Thursday, July 10, 2008

Has One Plus One Gone Quantum?

I pulled out my carpenter’s tools again recently, to finally make some crawl-space covers. I have two openings in the foundation (due to someone having put a solid concrete wall down the middle of the house) and the covers had been so rotted when I got here that they seemed like the Hot L Baltimore for termites. I’d pulled them immediately, but since it was November, I just piled some cinderblocks and bricks in one, and for the other I’d tried an old window and some bricks, followed by a very large piece of cardboard and some bricks (obviously I didn’t have enough bricks for the opening… should tried shifting some from my head… or is that rocks?). I’d promised myself that “as soon as the dry weather came” I’d get a decent pair of wooden covers made. But various other crises intervened, and I’ve only just now gotten to them.

I have a tshirt with the Measure Twice Cut Once reminder, and -- just in case of inflation -- I measured three times before I began to cut the 2x4s. The first problem was that the rectangular hole had developed a parallelogram shape -- either the deceptively upright concrete was leaning, or the house was sagging… or I couldn’t measure (always a likely culprit!). I did what I usually do in these cases -- I averaged. If one side is 15.5 inches and the other is 14.5, then the best measurement for both will be 15, right? It generally works for fabric (as long as I keep moving so no one notices one sleeve is longer than the other). Apparently this is not as helpful with rigid things like wood. I cut all four uprights and one set of horizontal studs, then wisely decided to test them out in the actual opening. I immediately discovered that I had neglected to allow for the fact that, nailed together, one measurement would be lengthened by the thickness of the attached 2x4 (which is not, as you might think, two inches, but is in fact one and a half inches - all part of the conspiracy of the Milluminati to control the world by shrinking all numbers).

Suddenly the project had taken on the characteristics of those math word problems that I so loathed in middle and high school: “If two boards are each 1.5 inches too long, and the matching uprights are 1.5 inches too short, how do you cut the boards to get them to fit the damn opening???” Alright, the book didn’t swear - but the book never had to figure out the answer. I was running out of 2x4s but I realized that the larger of the two uprights (cut too short) would do for the smaller opening, so I only had to re-cut one pair. Quantum physics was obviously attacking my simple rural cosmos again, so I switched to my guaranteed way of measuring -- putting it against the item you want to match and drawing a cutting line. Who cares if it’s 15.5 inches or the square root of pi? It fits the place it’s gonna be in! So back and forth I went, around to the openings, back into the garage -- where I had graduated from cutting on stacks of cardboard boxes to cutting on a side chair and an end table -- and back to the opening, etc. When I had the rectangle cut, I tentatively hammered the studs together -- in my studio, starting with one board propped on a spare suitcase. I had a handful of really big nails, and a couple dozen that were too small for the framing, but would work for the plywood. So I rationed the big nails, one to a corner; I figured this cover wasn’t gonna get a whole lot of use, unless skunks had learned how to work in teams.
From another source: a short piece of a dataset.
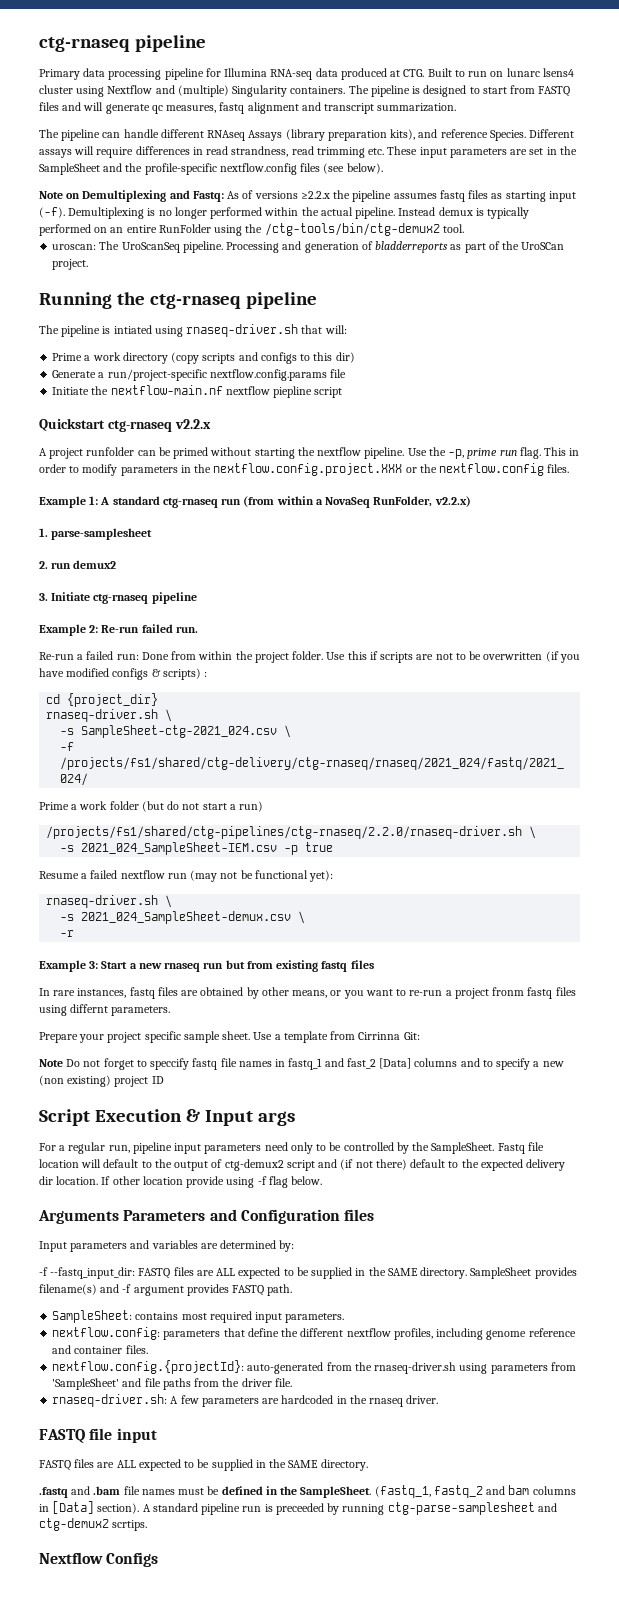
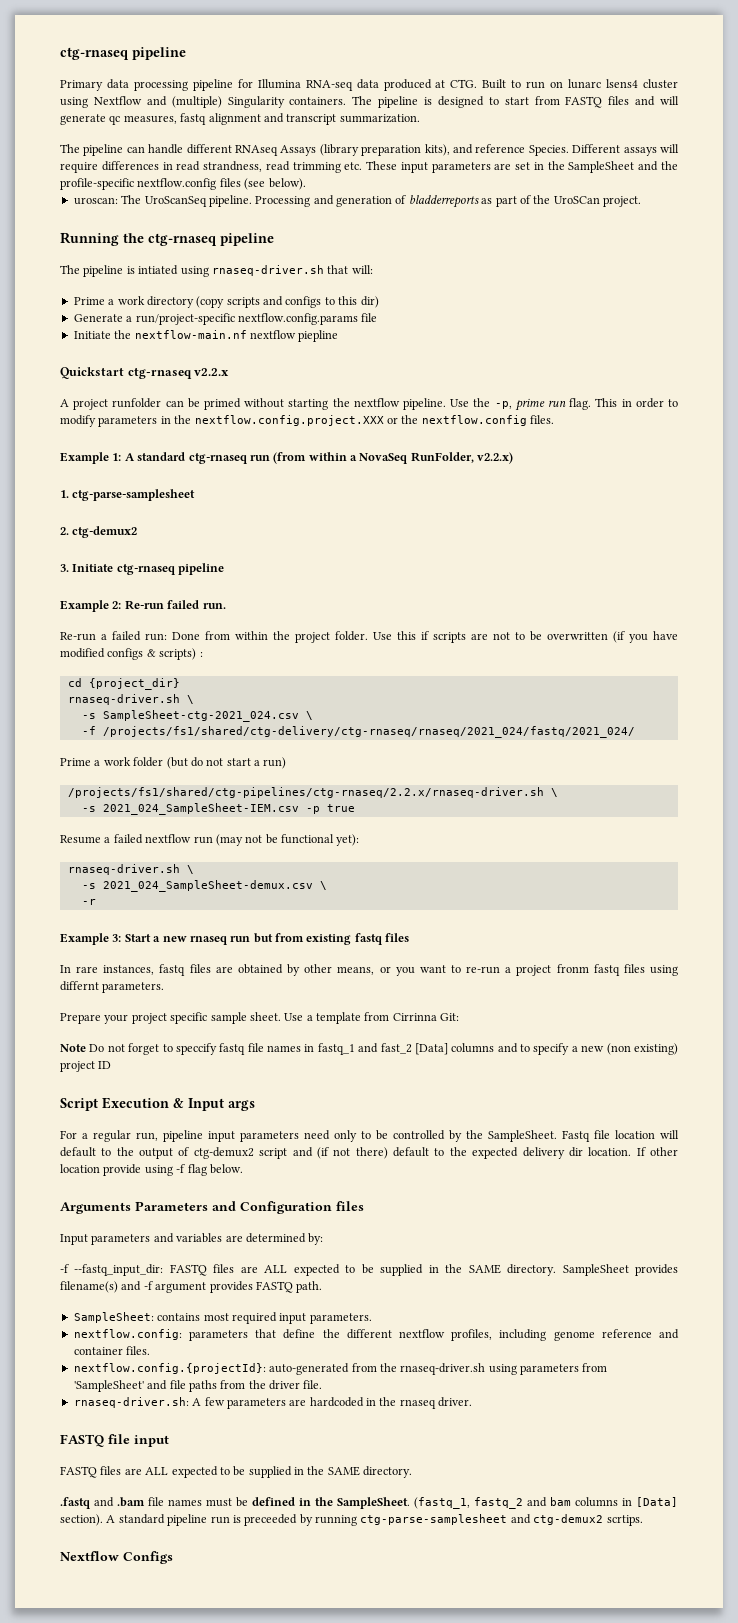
[39,190,576,202] [39,207,530,219] [39,223,464,236] // Note on Demultiplexing and Fastq: As of versions ≥2.2.x the pipeline assumes fastq files as starting input (-f). Demultiplexing is no longer performed within the actual pipeline. Instead demux is typically performed on an entire RunFolder using the /ctg-tools/bin/ctg-demux2 tool. -> (306, 184) none
[314,387,343,398] script -> (339, 336) none
[51,528,153,540] parse-samplesheet -> [72,489,196,501] ctg-parse-samplesheet
[51,560,117,569] run demux2 -> [72,526,138,538] ctg-demux2
[46,826,523,839] /projects/fs1/shared/ctg-pipelines/ctg-rnaseq/2.2.0/rnaseq-driver.sh -> [67,787,544,798] /projects/fs1/shared/ctg-pipelines/ctg-rnaseq/2.2.x/rnaseq-driver.sh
I checked the frame out before attaching the plywood sheeting -- and found that while the measurements were pretty darn close, that meant that it was almost impossible to wedge the damn frame into the opening! There is a concept known as “leeway”, and rigid objects need more of it than stretchy things like fabric and some people’s patience (not mine!). In order to get it to slide/shift into the opening, it had to be slightly smaller than the opening. Back to the drawing… well, the big sheets of paper and the black crayon. I examined the issue from as many sides as I could (including inside the house with a cold drink), and concluded that the easiest thing was to dig out just a bit of the dirt and then push it back into place later. With that inspiration, I felt free to place the 2x4 frame on the plywood, trace a rectangle (parallelogram) and cut it out… it mostly fit, and the extra nails I used to attach it to the frame made up for the dearth of joist nails. I can always tell when I’ve exceeded my patience, because I begin to pick up steam like a locomotive, or a snowball on the top of a hill.. and obstacles begin to fly sideways as I crash into them or sweep them from the area. I was developing this kind of reckless speed, and so, with the covers wedged in place and only enough room for mice, rats, squirrels or a determined skunk to squeeze past them, I considered my job done for the day. I’d get to the sanding and painting another day… and if this is anything like the living room curtains (that hang so lovely and so un-hemmed), probably another year.